- [PROVIDED RECORDS]:
++++++++
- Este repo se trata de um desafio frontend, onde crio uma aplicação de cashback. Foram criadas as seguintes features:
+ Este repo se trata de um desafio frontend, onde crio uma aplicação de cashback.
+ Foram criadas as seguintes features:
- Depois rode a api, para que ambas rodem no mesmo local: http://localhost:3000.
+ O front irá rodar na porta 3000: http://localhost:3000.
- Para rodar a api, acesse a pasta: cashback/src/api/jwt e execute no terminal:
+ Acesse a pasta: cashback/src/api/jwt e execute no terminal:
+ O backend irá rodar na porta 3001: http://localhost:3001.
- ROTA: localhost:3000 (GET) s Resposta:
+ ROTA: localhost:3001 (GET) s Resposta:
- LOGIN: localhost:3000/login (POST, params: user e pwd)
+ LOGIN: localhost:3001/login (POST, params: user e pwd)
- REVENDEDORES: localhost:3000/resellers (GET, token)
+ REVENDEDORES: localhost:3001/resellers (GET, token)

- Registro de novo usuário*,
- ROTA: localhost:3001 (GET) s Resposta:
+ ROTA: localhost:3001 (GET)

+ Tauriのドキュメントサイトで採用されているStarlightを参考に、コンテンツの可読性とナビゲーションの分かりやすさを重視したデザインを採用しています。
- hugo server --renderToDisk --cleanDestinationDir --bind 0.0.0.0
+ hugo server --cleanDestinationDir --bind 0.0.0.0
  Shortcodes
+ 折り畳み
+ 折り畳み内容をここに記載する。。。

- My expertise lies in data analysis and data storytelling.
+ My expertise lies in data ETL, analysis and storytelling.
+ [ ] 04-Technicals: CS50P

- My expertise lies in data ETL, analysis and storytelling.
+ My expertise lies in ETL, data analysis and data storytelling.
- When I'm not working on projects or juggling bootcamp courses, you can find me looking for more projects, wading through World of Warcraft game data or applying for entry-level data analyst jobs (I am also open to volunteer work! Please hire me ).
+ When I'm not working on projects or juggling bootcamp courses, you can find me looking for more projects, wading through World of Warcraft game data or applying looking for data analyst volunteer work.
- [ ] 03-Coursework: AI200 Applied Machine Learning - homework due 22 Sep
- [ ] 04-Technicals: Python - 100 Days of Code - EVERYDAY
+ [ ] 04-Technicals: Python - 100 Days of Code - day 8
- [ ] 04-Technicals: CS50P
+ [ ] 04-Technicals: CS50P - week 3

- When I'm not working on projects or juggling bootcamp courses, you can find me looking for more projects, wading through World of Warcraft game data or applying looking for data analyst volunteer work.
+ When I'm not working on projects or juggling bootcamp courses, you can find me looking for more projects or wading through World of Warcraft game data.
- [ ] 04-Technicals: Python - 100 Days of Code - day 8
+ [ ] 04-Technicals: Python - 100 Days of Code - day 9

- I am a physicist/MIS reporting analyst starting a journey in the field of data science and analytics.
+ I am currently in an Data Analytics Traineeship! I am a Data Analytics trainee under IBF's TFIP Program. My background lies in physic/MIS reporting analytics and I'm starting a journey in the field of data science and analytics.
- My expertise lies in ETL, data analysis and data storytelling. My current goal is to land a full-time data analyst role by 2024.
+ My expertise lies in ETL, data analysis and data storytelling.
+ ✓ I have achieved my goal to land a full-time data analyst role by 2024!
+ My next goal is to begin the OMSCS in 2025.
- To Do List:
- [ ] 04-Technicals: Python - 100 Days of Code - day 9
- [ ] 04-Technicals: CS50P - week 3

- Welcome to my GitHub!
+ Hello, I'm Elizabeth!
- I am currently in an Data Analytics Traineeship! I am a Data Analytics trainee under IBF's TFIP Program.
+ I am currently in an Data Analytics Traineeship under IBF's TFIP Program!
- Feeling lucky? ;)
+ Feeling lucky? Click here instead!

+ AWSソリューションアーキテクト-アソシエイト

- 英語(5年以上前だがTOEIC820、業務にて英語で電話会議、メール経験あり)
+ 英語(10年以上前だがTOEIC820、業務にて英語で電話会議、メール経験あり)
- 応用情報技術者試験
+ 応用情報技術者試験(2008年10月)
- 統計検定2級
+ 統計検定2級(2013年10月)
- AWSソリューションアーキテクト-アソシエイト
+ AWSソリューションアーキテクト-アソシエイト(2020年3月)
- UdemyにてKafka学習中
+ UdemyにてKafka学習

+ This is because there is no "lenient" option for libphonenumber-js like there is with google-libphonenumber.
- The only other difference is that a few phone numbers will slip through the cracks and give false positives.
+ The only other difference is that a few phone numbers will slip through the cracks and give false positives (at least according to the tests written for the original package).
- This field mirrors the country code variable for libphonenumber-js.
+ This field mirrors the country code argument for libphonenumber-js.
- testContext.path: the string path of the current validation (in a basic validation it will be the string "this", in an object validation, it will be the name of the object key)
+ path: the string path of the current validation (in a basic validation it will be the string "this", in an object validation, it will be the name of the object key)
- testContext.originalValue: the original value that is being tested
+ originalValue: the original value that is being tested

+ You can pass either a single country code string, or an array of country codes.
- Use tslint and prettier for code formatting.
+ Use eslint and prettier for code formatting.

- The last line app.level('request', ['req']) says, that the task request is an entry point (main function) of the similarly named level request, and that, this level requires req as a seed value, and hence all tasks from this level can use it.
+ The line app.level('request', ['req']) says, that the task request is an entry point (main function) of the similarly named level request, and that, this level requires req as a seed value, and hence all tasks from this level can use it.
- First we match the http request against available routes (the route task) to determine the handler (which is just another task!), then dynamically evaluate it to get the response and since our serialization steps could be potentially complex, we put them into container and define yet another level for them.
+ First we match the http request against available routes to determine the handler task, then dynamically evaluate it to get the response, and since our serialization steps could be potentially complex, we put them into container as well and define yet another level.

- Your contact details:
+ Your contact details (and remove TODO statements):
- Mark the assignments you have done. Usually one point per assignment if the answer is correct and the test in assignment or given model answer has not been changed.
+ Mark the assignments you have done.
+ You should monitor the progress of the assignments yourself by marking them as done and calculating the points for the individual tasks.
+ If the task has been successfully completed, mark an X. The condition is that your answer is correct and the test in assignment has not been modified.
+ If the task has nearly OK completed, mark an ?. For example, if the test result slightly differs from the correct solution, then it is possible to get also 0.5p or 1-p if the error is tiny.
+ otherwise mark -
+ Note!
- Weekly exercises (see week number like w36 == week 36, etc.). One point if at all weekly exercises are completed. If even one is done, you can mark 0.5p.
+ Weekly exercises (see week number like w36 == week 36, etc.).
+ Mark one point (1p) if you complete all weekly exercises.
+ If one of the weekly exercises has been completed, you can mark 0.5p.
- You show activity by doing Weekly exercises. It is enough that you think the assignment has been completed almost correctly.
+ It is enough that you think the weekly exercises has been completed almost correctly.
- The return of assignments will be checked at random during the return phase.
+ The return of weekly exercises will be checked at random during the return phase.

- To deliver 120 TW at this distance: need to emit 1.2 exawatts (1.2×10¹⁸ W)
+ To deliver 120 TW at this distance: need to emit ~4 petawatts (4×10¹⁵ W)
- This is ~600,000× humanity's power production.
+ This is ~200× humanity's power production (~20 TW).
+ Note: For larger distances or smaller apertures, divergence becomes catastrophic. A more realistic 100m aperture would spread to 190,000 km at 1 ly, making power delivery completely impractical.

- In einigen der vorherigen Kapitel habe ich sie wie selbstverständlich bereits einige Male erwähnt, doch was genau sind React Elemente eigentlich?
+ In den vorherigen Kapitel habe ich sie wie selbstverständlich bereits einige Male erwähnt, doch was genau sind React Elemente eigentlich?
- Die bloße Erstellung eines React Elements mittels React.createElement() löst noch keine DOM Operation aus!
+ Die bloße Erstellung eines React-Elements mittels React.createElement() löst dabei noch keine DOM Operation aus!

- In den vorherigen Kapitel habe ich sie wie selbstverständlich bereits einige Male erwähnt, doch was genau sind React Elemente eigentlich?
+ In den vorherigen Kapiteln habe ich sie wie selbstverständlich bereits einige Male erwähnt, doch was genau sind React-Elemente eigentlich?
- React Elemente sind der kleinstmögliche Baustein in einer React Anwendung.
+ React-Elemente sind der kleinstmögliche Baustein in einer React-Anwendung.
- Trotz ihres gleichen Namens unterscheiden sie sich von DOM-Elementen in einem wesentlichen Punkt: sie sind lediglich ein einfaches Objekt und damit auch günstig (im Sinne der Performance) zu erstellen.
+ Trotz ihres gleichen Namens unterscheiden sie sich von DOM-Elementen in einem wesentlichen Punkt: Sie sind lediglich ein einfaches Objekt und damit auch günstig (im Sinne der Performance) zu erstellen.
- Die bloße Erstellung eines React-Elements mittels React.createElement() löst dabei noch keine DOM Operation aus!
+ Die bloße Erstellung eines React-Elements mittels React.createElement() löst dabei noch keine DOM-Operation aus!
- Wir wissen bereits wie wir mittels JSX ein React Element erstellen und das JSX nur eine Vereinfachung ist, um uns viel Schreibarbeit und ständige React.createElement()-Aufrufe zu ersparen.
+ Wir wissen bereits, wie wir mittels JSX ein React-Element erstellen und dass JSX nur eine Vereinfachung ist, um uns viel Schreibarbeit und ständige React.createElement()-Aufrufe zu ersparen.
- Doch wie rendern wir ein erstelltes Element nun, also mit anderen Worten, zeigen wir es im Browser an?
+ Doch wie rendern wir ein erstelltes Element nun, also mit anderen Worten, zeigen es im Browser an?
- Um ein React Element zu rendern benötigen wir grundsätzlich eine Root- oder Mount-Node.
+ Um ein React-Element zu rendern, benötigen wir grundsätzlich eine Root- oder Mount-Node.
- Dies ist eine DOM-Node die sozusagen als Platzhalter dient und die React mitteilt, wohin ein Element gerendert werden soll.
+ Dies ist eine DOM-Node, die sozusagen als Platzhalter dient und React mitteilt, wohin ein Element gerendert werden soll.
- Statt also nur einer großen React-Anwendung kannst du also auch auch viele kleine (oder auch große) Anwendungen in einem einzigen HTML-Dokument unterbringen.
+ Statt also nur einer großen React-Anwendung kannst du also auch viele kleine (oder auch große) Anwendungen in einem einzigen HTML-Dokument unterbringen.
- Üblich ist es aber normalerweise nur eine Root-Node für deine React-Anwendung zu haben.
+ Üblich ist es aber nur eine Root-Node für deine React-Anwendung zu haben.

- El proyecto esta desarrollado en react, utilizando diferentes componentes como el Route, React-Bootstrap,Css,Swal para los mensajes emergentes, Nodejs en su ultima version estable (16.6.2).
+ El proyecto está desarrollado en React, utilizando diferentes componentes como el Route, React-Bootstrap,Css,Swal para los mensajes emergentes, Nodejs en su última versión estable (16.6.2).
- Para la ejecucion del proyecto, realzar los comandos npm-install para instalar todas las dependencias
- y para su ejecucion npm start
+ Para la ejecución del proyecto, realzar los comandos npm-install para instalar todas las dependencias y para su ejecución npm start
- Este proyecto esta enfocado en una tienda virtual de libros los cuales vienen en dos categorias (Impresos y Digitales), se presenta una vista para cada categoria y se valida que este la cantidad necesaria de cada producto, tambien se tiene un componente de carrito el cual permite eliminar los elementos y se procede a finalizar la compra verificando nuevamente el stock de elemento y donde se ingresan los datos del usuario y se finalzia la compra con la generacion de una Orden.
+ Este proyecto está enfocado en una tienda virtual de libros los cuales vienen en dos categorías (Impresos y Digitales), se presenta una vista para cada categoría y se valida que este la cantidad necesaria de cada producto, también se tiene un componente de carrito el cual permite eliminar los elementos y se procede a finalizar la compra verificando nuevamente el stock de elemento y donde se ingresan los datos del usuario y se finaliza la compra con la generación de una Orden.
++++++++
- [INSTRUCTIONS FOR THE TASK]: Give the exact lines, and only those, from the line containing "is with google-libphonenumber." through the line containing "- Use tslint" in the entries above.

- [ANSWER TO THIS EXERCISE]:
+ This is because there is no "lenient" option for libphonenumber-js like there is with google-libphonenumber.
- The only other difference is that a few phone numbers will slip through the cracks and give false positives.
+ The only other difference is that a few phone numbers will slip through the cracks and give false positives (at least according to the tests written for the original package).
- This field mirrors the country code variable for libphonenumber-js.
+ This field mirrors the country code argument for libphonenumber-js.
- testContext.path: the string path of the current validation (in a basic validation it will be the string "this", in an object validation, it will be the name of the object key)
+ path: the string path of the current validation (in a basic validation it will be the string "this", in an object validation, it will be the name of the object key)
- testContext.originalValue: the original value that is being tested
+ originalValue: the original value that is being tested

+ You can pass either a single country code string, or an array of country codes.
- Use tslint and prettier for code formatting.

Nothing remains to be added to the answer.